--- START ---

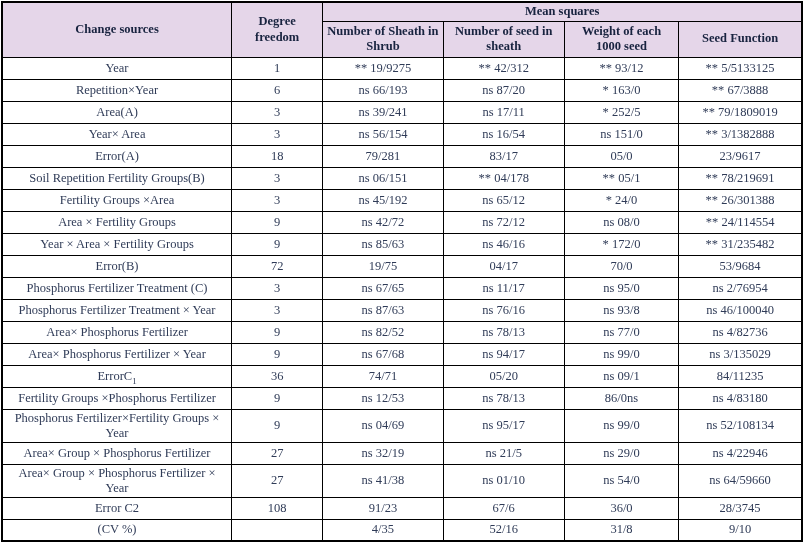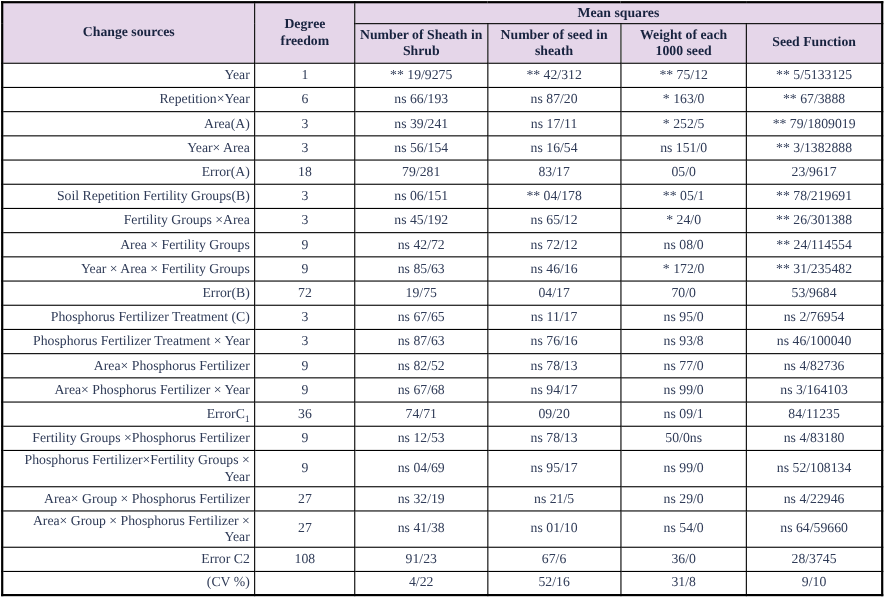--- a/index.html
+++ b/index.html
@@ -22,7 +22,7 @@
   thead tr.hrow-sub th{height:36px;}
   tbody td{color:#2f3b57;font-size:12.5px;line-height:1.2;height:22px;
            background:#ffffff;}
-  tbody td.src{font-size:12.5px;text-align:right;}
+  tbody td.src{font-size:12.5px;}
   sub{font-size:9px;line-height:0;}
 </style>
 </head>

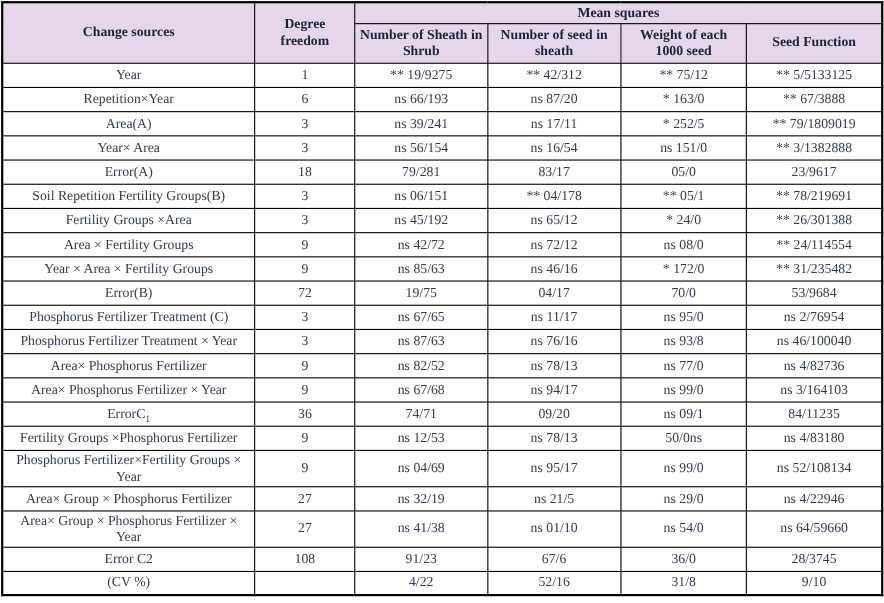--- a/index.html
+++ b/index.html
@@ -57,7 +57,7 @@
           <td>1</td>
           <td>** 19/9275</td>
           <td>** 42/312</td>
-          <td>** 75/12</td>
+          <td>** 93/12</td>
           <td>** 5/5133125</td>
         </tr>
         <tr>

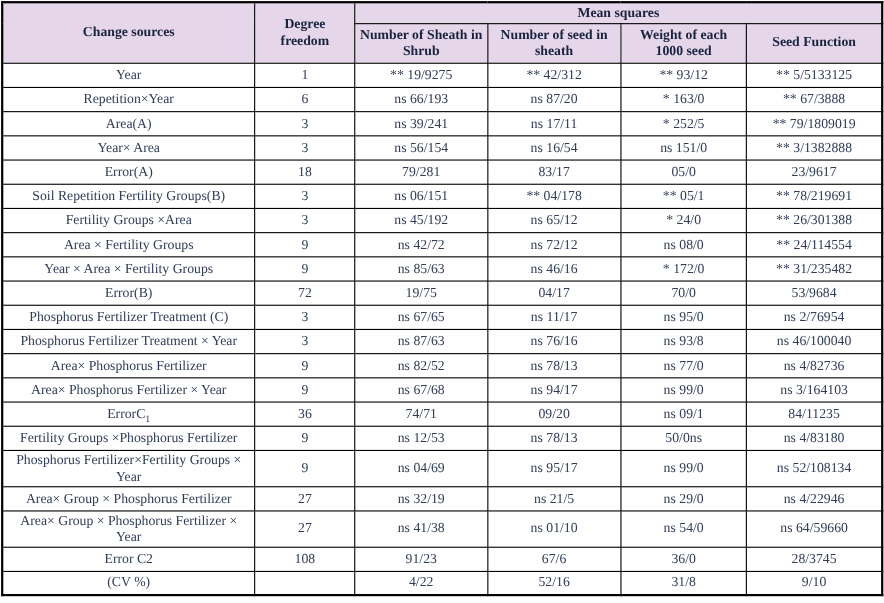--- a/index.html
+++ b/index.html
@@ -162,7 +162,7 @@
           <td>ns 67/68</td>
           <td>ns 94/17</td>
           <td>ns 99/0</td>
-          <td>ns 3/164103</td>
+          <td>ns 3/135029</td>
         </tr>
         <tr>
           <td class="src">ErrorC<sub>1</sub></td>

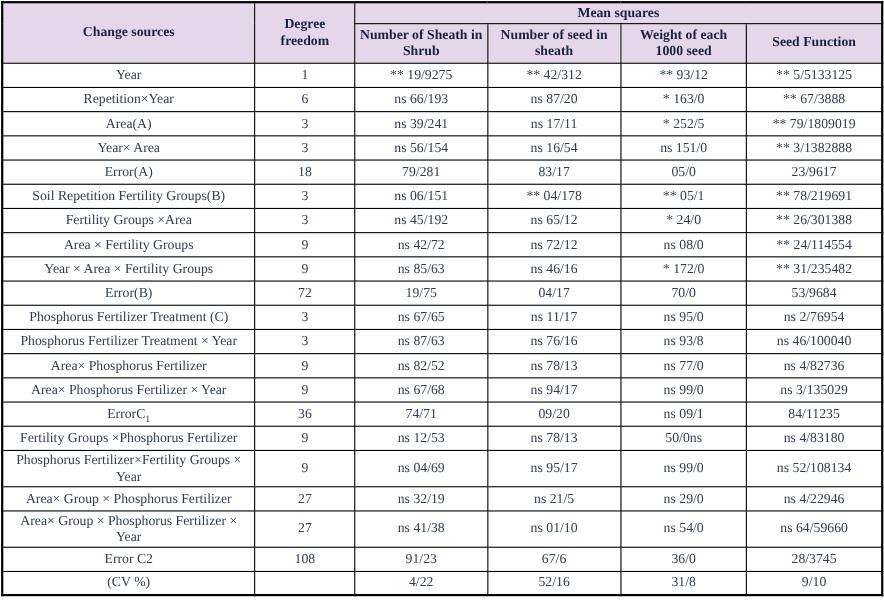--- a/index.html
+++ b/index.html
@@ -168,7 +168,7 @@
           <td class="src">ErrorC<sub>1</sub></td>
           <td>36</td>
           <td>74/71</td>
-          <td>09/20</td>
+          <td>05/20</td>
           <td>ns 09/1</td>
           <td>84/11235</td>
         </tr>

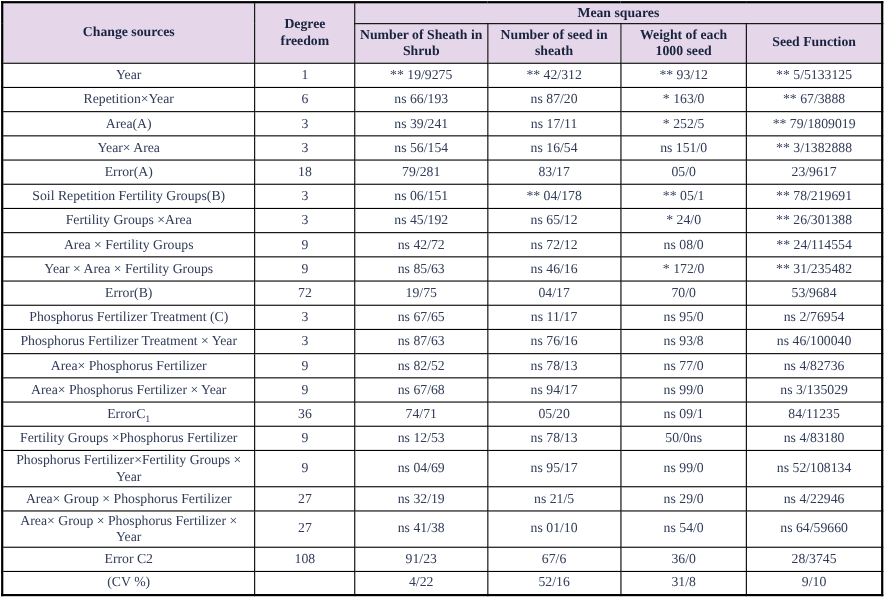--- a/index.html
+++ b/index.html
@@ -177,7 +177,7 @@
           <td>9</td>
           <td>ns 12/53</td>
           <td>ns 78/13</td>
-          <td>50/0ns</td>
+          <td>86/0ns</td>
           <td>ns 4/83180</td>
         </tr>
         <tr>

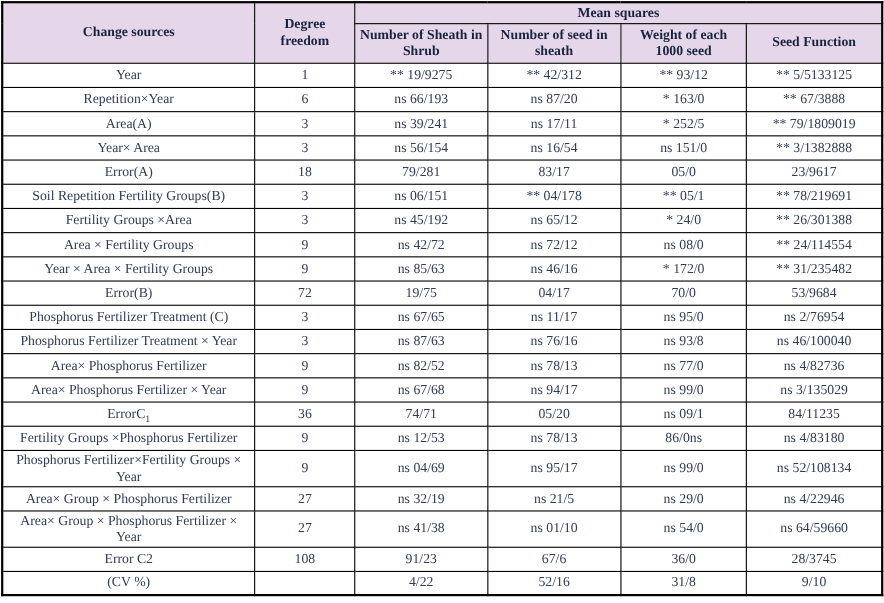--- a/index.html
+++ b/index.html
@@ -215,7 +215,7 @@
         <tr>
           <td class="src">(CV %)</td>
           <td></td>
-          <td>4/22</td>
+          <td>4/35</td>
           <td>52/16</td>
           <td>31/8</td>
           <td>9/10</td>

--- END ---

Problem
Output exactly the lines from the first line of the records through the line containing "<td>** 19/9275</td>". Leave out every picture.

Answer section
--- a/index.html
+++ b/index.html
@@ -22,7 +22,7 @@
   thead tr.hrow-sub th{height:36px;}
   tbody td{color:#2f3b57;font-size:12.5px;line-height:1.2;height:22px;
            background:#ffffff;}
-  tbody td.src{font-size:12.5px;text-align:right;}
+  tbody td.src{font-size:12.5px;}
   sub{font-size:9px;line-height:0;}
 </style>
 </head>

--- a/index.html
+++ b/index.html
@@ -57,7 +57,7 @@
           <td>1</td>
           <td>** 19/9275</td>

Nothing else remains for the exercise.